===== DATA FOR REVIEW =====

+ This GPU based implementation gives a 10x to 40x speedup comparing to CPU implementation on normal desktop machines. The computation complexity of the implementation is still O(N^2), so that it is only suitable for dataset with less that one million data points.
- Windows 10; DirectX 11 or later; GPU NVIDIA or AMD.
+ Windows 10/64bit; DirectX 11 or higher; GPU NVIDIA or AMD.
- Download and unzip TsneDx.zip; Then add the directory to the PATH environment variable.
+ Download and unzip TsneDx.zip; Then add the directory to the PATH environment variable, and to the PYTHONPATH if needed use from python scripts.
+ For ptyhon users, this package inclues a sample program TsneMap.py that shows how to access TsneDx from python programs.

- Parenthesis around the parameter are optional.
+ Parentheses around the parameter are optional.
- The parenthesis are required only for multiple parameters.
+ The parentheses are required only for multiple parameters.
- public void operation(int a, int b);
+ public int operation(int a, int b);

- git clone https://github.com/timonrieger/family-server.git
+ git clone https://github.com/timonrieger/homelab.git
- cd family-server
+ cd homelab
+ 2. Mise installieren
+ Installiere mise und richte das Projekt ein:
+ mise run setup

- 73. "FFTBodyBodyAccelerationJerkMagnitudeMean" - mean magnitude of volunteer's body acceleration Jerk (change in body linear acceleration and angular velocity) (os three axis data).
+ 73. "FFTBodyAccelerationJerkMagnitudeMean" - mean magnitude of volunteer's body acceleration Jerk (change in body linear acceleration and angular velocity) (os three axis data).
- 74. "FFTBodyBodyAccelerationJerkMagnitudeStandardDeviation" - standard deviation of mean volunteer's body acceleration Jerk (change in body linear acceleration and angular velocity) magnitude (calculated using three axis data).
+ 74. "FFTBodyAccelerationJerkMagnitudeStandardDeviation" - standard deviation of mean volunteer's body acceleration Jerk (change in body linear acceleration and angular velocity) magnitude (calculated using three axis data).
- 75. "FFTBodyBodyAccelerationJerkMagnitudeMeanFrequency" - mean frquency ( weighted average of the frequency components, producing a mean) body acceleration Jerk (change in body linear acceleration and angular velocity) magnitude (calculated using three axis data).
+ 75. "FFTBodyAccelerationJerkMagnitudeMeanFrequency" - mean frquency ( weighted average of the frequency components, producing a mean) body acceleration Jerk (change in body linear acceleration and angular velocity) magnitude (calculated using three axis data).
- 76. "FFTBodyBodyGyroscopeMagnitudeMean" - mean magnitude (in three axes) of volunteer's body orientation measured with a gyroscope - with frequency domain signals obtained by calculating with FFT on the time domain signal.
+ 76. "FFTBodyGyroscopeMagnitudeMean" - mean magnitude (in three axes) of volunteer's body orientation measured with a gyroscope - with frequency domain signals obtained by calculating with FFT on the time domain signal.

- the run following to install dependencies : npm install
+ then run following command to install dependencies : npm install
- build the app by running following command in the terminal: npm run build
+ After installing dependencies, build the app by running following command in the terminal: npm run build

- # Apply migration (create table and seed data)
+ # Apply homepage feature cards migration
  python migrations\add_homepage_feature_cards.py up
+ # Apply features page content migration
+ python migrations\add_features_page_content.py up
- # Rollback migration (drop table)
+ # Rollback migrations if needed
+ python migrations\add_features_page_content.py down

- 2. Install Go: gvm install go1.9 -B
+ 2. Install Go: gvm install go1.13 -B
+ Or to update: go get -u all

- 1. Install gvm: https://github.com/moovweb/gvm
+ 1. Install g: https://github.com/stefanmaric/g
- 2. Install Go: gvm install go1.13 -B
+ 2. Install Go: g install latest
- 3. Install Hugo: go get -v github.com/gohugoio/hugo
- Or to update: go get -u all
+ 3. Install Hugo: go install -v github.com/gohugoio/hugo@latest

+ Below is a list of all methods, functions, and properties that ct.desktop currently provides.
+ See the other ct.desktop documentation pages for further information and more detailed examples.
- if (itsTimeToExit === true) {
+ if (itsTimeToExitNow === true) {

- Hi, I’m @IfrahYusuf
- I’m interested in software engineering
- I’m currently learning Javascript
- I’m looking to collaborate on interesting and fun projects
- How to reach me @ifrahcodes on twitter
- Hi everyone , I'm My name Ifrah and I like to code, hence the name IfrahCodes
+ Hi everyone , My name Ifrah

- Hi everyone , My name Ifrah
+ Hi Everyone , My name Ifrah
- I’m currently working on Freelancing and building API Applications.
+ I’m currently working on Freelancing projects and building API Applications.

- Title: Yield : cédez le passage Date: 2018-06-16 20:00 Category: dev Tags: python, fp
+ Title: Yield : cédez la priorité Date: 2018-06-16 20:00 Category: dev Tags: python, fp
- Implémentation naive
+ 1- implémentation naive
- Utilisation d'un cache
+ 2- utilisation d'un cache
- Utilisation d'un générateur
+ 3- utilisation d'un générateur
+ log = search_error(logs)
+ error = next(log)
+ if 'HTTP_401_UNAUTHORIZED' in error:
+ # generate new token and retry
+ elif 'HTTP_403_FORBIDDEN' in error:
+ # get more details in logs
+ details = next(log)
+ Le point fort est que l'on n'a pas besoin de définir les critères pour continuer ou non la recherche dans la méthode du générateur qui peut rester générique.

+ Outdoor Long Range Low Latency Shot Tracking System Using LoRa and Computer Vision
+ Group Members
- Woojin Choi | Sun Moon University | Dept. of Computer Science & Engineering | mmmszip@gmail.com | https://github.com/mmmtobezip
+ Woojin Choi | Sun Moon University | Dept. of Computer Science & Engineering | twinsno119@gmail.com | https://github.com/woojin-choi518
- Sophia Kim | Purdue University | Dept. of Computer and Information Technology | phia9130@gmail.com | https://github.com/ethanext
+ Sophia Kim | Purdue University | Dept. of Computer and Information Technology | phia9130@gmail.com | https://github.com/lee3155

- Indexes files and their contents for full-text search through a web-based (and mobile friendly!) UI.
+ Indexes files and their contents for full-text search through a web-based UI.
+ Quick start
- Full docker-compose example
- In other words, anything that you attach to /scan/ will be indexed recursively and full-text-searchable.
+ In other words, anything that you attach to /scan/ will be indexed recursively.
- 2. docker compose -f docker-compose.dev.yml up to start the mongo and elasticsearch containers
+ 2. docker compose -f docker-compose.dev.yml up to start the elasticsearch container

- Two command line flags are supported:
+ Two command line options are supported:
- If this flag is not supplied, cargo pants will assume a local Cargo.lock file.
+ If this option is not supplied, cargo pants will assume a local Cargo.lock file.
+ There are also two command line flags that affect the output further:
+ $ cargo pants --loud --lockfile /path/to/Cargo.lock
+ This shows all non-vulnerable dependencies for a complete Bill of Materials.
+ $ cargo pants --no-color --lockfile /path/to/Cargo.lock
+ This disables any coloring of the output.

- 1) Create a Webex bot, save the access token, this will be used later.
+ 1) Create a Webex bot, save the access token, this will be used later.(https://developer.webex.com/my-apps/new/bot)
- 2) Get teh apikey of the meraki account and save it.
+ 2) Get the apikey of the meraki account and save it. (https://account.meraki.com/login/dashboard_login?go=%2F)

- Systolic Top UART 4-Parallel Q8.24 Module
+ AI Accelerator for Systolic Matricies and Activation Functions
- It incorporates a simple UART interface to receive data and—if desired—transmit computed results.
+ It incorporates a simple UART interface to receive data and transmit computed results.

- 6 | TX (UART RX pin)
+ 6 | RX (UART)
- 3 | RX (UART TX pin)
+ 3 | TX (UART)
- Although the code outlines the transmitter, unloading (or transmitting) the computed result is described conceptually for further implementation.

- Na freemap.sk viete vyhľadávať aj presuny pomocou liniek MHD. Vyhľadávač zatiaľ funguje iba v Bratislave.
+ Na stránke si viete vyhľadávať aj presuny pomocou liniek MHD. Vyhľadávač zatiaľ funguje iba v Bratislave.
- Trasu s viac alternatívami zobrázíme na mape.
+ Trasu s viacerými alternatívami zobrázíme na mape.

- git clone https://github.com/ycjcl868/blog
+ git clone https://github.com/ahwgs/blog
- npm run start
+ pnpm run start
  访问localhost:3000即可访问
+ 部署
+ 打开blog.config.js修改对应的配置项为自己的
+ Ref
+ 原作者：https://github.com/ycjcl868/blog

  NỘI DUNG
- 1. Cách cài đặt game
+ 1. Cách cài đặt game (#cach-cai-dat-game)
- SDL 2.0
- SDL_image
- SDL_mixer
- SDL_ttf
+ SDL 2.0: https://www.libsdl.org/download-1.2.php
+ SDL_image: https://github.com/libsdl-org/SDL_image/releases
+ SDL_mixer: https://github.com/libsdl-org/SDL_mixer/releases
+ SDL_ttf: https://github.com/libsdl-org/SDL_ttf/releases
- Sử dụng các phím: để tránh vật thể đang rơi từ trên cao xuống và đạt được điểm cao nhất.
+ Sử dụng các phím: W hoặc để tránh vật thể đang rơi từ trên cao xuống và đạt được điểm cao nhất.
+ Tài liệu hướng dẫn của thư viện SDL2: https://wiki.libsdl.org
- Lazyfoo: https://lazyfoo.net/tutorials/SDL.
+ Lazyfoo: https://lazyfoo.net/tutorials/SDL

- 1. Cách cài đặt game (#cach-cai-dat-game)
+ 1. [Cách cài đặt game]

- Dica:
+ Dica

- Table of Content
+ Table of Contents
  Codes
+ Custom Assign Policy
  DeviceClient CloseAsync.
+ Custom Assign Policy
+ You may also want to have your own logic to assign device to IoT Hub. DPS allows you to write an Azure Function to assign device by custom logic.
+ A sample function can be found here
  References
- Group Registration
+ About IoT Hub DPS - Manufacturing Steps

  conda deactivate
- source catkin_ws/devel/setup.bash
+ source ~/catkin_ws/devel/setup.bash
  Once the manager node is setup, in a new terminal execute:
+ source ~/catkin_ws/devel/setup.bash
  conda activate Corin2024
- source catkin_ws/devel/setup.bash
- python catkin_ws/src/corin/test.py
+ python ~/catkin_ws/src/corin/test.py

=====

The answer should contain only the lines from the first line of the entries through the line holding "int operation(int a, int b);", each exactly as written.

— COMPLETED TASK —
+ This GPU based implementation gives a 10x to 40x speedup comparing to CPU implementation on normal desktop machines. The computation complexity of the implementation is still O(N^2), so that it is only suitable for dataset with less that one million data points.
- Windows 10; DirectX 11 or later; GPU NVIDIA or AMD.
+ Windows 10/64bit; DirectX 11 or higher; GPU NVIDIA or AMD.
- Download and unzip TsneDx.zip; Then add the directory to the PATH environment variable.
+ Download and unzip TsneDx.zip; Then add the directory to the PATH environment variable, and to the PYTHONPATH if needed use from python scripts.
+ For ptyhon users, this package inclues a sample program TsneMap.py that shows how to access TsneDx from python programs.

- Parenthesis around the parameter are optional.
+ Parentheses around the parameter are optional.
- The parenthesis are required only for multiple parameters.
+ The parentheses are required only for multiple parameters.
- public void operation(int a, int b);
+ public int operation(int a, int b);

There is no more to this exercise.